THERE WILL be no 11-plus examination in the North's primary schools next year for the first time in over 60 years, the North's Minister for Education Catríona Ruane said yesterday.
"The reality is that this [ year's] is the last 11-plus. For a new 11-plus there needs to be legislation and I am not bringing in legislation for a new 11-plus," she told participants at the Parnell Summer School in Avondale, Co Wicklow.
"I am exploring other options. As it is, the majority of children are admitted to second level (except in grammar schools) according to criteria of geography, family and social justice," she said.
The 11-plus was introduced in Britain in 1944 and the North in 1948. It involves children in their final year at primary school taking two one-hour exams in arithmetic, writing and general knowledge. Based on performance they may be admitted to grammar schools. Most are not.
The system has been abandoned in much of Britain as unfair to children, but it is retained in the North where pupils sitting the exam are awarded grades in the following ratios: A (25 per cent), B1 (5 per cent), B2 (5 per cent), C1 (5 per cent), C2 (5 per cent), D (55 per cent).
The then education minister in the first Northern Executive, Martin McGuinness, abolished the exam.
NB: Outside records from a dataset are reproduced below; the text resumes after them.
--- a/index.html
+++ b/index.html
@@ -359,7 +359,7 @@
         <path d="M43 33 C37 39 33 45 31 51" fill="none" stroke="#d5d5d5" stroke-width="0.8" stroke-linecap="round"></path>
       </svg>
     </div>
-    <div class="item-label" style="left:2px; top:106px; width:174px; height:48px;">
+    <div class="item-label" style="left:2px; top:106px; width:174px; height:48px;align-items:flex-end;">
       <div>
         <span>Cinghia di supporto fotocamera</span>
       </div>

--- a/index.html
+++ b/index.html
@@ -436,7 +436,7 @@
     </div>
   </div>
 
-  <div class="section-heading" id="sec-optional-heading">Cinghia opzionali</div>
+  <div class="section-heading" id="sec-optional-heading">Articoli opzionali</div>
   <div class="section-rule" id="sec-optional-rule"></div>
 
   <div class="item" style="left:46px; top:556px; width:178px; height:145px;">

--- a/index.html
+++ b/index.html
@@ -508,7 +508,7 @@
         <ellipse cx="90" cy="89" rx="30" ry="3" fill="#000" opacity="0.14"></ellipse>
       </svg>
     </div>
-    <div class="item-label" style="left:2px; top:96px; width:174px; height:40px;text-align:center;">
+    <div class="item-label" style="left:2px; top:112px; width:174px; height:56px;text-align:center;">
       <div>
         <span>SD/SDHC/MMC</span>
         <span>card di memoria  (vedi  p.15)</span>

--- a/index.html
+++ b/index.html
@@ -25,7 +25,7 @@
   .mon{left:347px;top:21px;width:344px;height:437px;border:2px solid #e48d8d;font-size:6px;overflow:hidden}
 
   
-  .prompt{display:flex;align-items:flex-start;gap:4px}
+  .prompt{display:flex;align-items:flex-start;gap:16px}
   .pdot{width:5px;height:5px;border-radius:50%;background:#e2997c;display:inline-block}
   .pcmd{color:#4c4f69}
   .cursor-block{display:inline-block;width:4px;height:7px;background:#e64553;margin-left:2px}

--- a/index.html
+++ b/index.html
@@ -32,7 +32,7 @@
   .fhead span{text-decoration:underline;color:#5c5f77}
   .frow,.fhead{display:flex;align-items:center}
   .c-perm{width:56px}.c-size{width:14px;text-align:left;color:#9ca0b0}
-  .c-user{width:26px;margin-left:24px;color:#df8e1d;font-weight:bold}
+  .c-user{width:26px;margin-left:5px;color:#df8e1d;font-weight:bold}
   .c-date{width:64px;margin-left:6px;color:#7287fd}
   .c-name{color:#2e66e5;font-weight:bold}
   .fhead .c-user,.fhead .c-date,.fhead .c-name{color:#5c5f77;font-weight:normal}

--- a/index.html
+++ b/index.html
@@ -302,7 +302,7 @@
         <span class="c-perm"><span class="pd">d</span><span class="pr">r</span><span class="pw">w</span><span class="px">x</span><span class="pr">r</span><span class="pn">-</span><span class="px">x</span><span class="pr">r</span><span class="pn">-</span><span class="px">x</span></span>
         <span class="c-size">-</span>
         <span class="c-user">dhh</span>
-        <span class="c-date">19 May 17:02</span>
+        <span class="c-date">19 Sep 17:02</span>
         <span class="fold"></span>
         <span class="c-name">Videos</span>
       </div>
When direct rule was introduced following the collapse of that Executive in 2002, legislation was passed retaining the 11-plus until the end of this year.
Ms Ruane is now proposing not to renew this. She is being opposed by the DUP, the UUP and 30 of the North's 69 grammar schools. (There are 228 second level schools in the North, including grammar schools.)
The exam meant that "a huge layer of our children are being labelled failures at 11", she said yesterday. "I've seen those children. As Minister for Education in the North I am not prepared to preside over such a system. It is wrong." She said that "a small, powerful minority don't want change . . . political unionism has set its face against change. But change will happen." She had been to "150 schools, in every sector, and everywhere I go they all want change".
She continued that in the North a child has to start school at four, as the whole curriculum is geared to him/her doing the 11-plus at 10. The whole system was distorted "at the start", she said. Trade unions, churches "and a vast majority of people involved in education" supported its removal, something "which is ignored by the media", she added.
Fred Brown, president of the North's NASUWT teachers' union, said the profession "has opposed the 11-plus for a very long time". This "centres very much on the stress it causes children. Some teachers call it 'child abuse' and I would agree with that . . . It has disadvantaged whole areas of the child population."
Prof John Coolahan, professor of education at NUI Maynooth who was a member of the Burns Commission which recommended in 2001 that the 11-plus be abolished, expressed amazement at the opposition of the DUP to this. He wondered about the vast numbers who had suffered its detrimental effects in Protestant ghettoes. The exam was "a huge factor in consigning people to social disadvantage", he said.
Ms Ruane said she could "empathise with Donough O'Malley. Nothing happens without a fight." O'Malley was a reforming education minister in the Republic during the latter 1960s. She appealed to people on the sidelines "to stop sniping . . . and join us in the push for change".